=== WORK REQUIRED ===
Write out the entries below once more, exactly, with the pictures left out.

=== DATASET RECORDS ===
%%

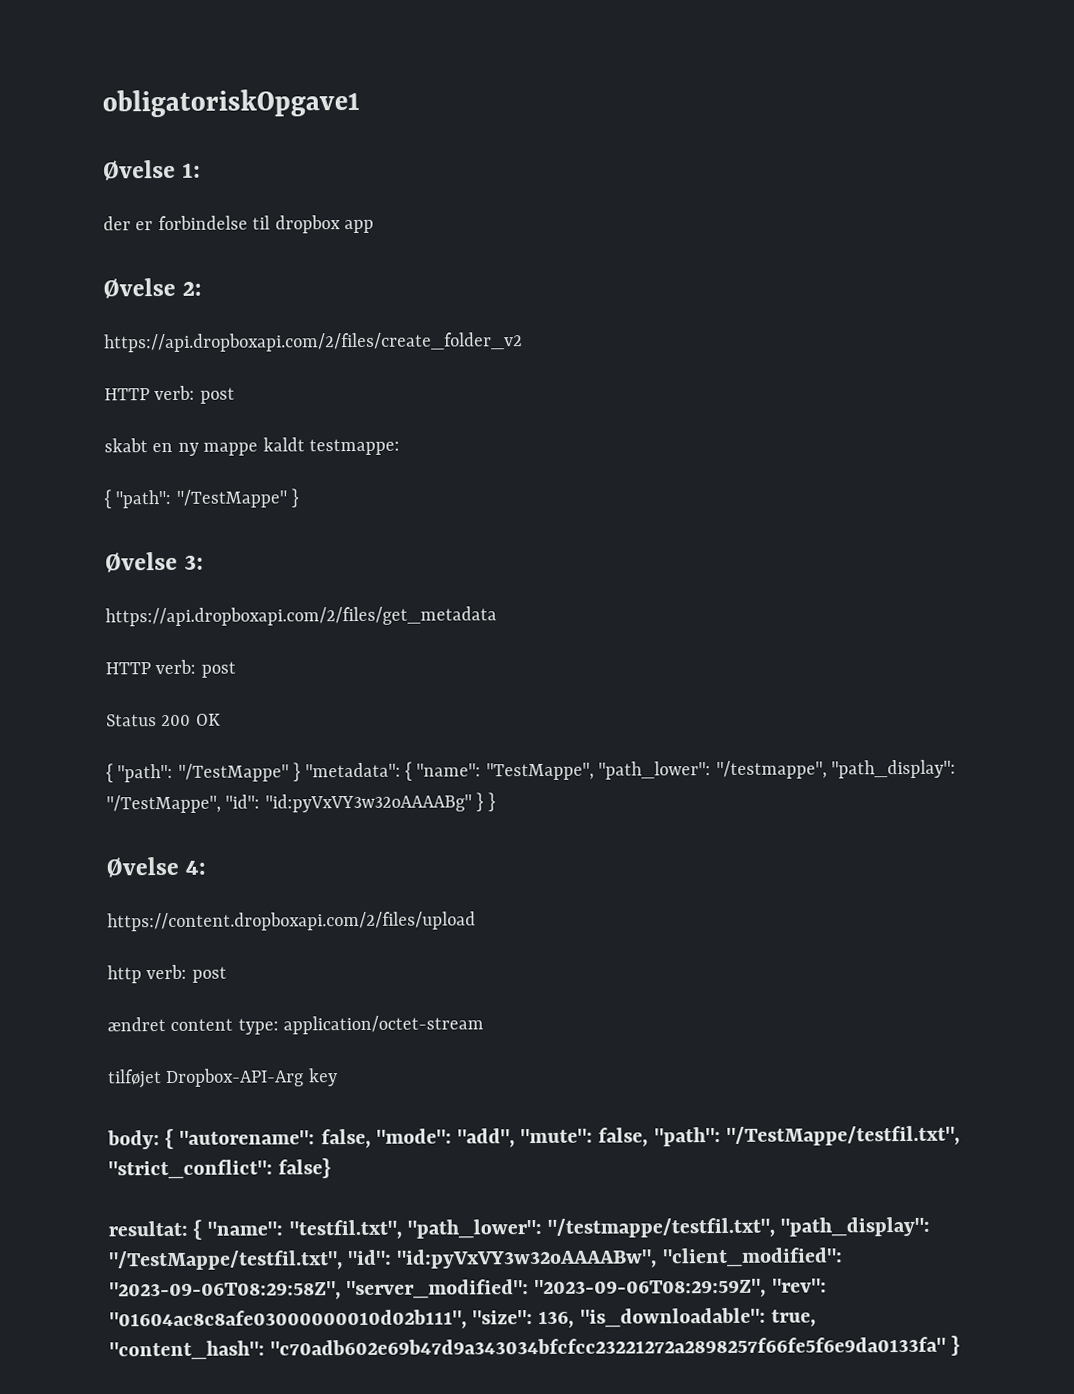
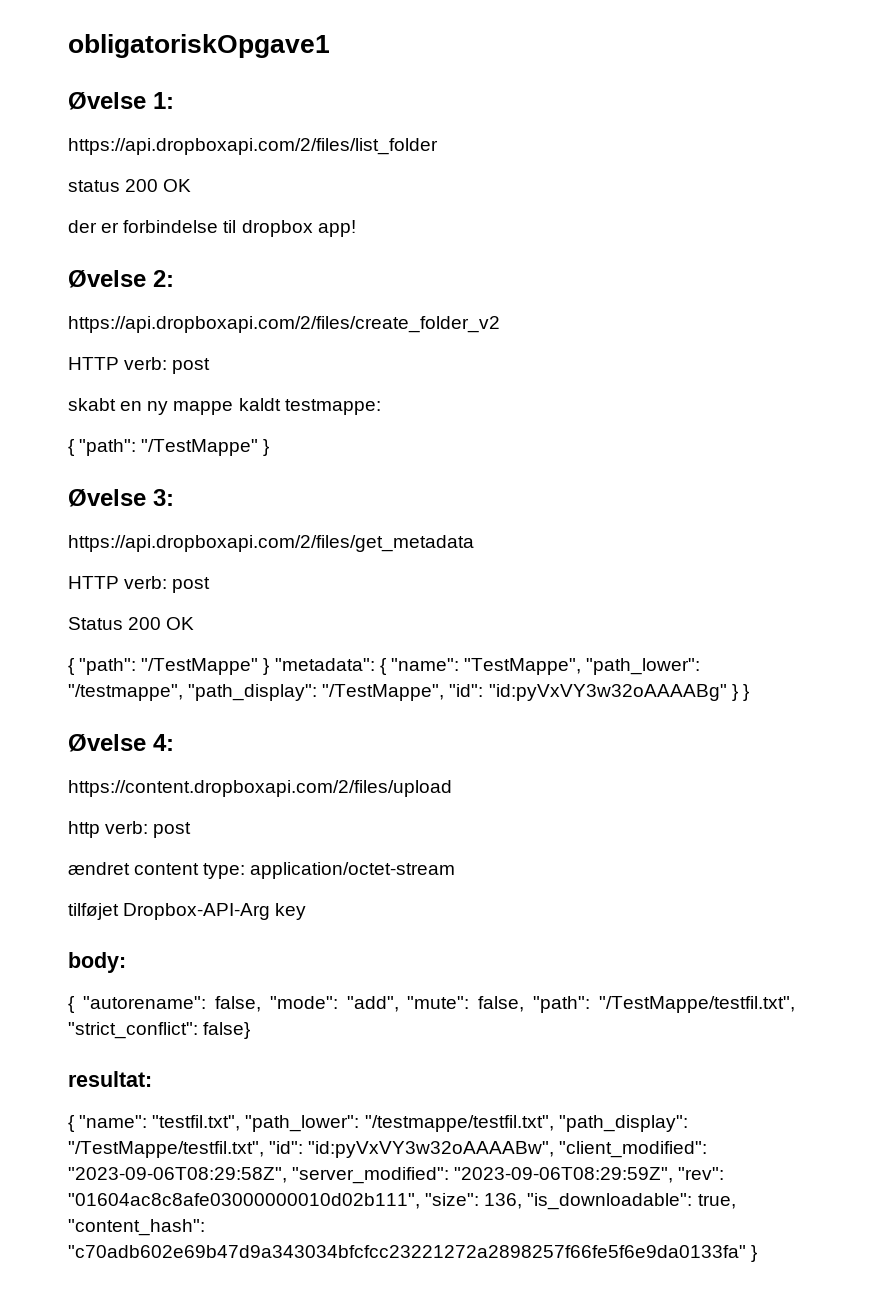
+ https://api.dropboxapi.com/2/files/list_folder
+ status 200 OK
- der er forbindelse til dropbox app
+ der er forbindelse til dropbox app!
- body: { "autorename": false, "mode": "add", "mute": false, "path": "/TestMappe/testfil.txt", "strict_conflict": false}
+ body:
+ { "autorename": false, "mode": "add", "mute": false, "path": "/TestMappe/testfil.txt", "strict_conflict": false}
- resultat: { "name": "testfil.txt", "path_lower": "/testmappe/testfil.txt", "path_display": "/TestMappe/testfil.txt", "id": "id:pyVxVY3w32oAAAABw", "client_modified": "2023-09-06T08:29:58Z", "server_modified": "2023-09-06T08:29:59Z", "rev": "01604ac8c8afe03000000010d02b111", "size": 136, "is_downloadable": true, "content_hash": "c70adb602e69b47d9a343034bfcfcc23221272a2898257f66fe5f6e9da0133fa" }
+ resultat:
+ { "name": "testfil.txt", "path_lower": "/testmappe/testfil.txt", "path_display": "/TestMappe/testfil.txt", "id": "id:pyVxVY3w32oAAAABw", "client_modified": "2023-09-06T08:29:58Z", "server_modified": "2023-09-06T08:29:59Z", "rev": "01604ac8c8afe03000000010d02b111", "size": 136, "is_downloadable": true, "content_hash": "c70adb602e69b47d9a343034bfcfcc23221272a2898257f66fe5f6e9da0133fa" }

%%

=== SOLUTION ===
+ https://api.dropboxapi.com/2/files/list_folder
+ status 200 OK
- der er forbindelse til dropbox app
+ der er forbindelse til dropbox app!
- body: { "autorename": false, "mode": "add", "mute": false, "path": "/TestMappe/testfil.txt", "strict_conflict": false}
+ body:
+ { "autorename": false, "mode": "add", "mute": false, "path": "/TestMappe/testfil.txt", "strict_conflict": false}
- resultat: { "name": "testfil.txt", "path_lower": "/testmappe/testfil.txt", "path_display": "/TestMappe/testfil.txt", "id": "id:pyVxVY3w32oAAAABw", "client_modified": "2023-09-06T08:29:58Z", "server_modified": "2023-09-06T08:29:59Z", "rev": "01604ac8c8afe03000000010d02b111", "size": 136, "is_downloadable": true, "content_hash": "c70adb602e69b47d9a343034bfcfcc23221272a2898257f66fe5f6e9da0133fa" }
+ resultat:
+ { "name": "testfil.txt", "path_lower": "/testmappe/testfil.txt", "path_display": "/TestMappe/testfil.txt", "id": "id:pyVxVY3w32oAAAABw", "client_modified": "2023-09-06T08:29:58Z", "server_modified": "2023-09-06T08:29:59Z", "rev": "01604ac8c8afe03000000010d02b111", "size": 136, "is_downloadable": true, "content_hash": "c70adb602e69b47d9a343034bfcfcc23221272a2898257f66fe5f6e9da0133fa" }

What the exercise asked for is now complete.